* PROBLEM TO SOLVE
Using the records that follow, work out how many lines hold the string "archiso" and provide that number only.

▼▼▼

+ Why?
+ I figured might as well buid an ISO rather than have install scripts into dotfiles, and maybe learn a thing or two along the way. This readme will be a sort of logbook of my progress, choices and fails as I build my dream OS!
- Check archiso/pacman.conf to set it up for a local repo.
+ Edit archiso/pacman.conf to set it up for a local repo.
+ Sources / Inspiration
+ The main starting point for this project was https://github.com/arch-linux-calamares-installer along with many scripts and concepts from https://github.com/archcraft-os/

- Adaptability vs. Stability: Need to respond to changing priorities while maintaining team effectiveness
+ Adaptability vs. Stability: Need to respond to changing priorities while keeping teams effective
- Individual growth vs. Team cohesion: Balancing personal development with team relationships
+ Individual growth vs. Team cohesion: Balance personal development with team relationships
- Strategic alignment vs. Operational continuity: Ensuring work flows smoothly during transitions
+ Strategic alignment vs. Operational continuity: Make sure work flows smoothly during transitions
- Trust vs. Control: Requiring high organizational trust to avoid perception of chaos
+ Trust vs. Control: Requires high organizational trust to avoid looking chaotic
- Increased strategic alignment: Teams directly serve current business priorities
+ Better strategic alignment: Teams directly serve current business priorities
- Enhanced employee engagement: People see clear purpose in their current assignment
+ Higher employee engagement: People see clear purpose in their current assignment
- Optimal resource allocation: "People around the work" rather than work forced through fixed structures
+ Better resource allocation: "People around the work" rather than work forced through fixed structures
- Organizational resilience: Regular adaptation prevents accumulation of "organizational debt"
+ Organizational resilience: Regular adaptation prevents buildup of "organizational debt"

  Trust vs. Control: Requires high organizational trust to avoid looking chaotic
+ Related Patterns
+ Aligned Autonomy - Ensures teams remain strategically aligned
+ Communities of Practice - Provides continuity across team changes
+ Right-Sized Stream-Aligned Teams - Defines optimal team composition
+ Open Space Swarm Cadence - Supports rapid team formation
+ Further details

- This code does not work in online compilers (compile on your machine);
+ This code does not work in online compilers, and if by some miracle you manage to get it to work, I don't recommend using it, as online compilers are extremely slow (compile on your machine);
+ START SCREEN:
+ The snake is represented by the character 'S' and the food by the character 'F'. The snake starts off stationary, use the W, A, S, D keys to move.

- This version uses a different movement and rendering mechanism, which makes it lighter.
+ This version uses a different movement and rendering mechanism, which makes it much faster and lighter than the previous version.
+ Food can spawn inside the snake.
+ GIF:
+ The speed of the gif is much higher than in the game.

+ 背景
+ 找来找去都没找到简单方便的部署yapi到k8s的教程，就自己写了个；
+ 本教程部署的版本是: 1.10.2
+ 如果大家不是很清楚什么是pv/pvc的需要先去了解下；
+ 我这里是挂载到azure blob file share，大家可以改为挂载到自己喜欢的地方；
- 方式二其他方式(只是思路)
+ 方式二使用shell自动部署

▲▲▲

* SOLVED PROBLEM
2